Syagrus weddelliana, also known as the miniature coconut palm or Weddell's palm, is a feather palm in the palm family.
==Description==
The palm has a small stature, only growing to a height of 6 feet. In rare cases, this palm can grow to 10 feet, with a trunk diameter of about 3+1/2 in. After flowering, it produces small edible fruits that resemble and taste like coconuts.

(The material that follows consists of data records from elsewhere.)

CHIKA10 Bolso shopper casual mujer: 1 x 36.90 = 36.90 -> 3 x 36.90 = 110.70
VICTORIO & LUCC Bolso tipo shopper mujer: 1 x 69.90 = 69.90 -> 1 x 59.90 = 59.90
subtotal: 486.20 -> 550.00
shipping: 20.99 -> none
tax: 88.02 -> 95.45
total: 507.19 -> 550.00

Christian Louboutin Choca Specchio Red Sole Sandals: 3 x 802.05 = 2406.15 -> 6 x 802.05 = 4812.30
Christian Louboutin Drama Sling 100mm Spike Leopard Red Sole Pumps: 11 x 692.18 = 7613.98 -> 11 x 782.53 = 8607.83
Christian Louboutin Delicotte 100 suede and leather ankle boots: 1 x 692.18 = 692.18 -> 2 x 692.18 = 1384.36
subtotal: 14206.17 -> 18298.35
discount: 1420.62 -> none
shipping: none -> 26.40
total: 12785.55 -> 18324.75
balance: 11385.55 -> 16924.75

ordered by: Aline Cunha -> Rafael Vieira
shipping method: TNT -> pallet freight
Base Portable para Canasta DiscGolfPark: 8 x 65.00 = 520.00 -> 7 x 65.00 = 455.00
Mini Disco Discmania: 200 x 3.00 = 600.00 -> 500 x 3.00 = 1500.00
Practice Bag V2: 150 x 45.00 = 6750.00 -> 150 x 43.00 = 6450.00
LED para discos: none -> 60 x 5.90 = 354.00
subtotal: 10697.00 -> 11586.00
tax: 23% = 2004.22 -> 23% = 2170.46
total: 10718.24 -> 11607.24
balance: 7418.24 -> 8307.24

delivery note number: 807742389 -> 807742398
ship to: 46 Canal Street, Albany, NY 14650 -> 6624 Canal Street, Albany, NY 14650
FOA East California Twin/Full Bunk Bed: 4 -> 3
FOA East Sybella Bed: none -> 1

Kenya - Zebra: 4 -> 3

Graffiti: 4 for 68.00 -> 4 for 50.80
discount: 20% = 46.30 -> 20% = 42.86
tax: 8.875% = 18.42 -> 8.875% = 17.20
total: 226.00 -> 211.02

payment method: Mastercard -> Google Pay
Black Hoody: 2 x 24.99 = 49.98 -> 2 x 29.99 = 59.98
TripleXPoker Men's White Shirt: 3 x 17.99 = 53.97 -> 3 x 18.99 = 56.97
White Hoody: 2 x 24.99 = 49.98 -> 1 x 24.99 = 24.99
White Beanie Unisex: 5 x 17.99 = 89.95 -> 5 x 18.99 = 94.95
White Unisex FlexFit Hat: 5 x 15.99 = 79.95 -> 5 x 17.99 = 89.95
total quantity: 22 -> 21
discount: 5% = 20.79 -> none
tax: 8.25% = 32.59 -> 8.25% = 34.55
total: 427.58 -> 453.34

==Distribution and habitat==
This palm is native to the State of Rio de Janeiro in southeastern Brazil. It grows naturally in the rainforests of the region. It is a medium altitude palm, growing in altitudes of 50–800 m. It thrives in the humid shade of the Brazilian rainforests.

==Taxonomy==
Originally, the palm was placed in the same genus as the coconut palm, under the name Cocos weddelliana, before moving to the queen palm genus, Syagrus, and then to Lytocaryum. Based on morphological and molecular evidence, Larry Noblick and Alan Meerow subsumed Lytocaryum back into Syagrus in 2015.

==Horticulture==
It is closely related to the coconut palm, but is much smaller and more cold tolerant, taking down to about 25 F. This palm can be successfully grown in hardiness zones 10b–11. It has been reported that oil extracted from the nuts has been important commercially. This palm should be grown in well draining soil that is constantly moist, but not soggy, as this can lead to lethal root rot.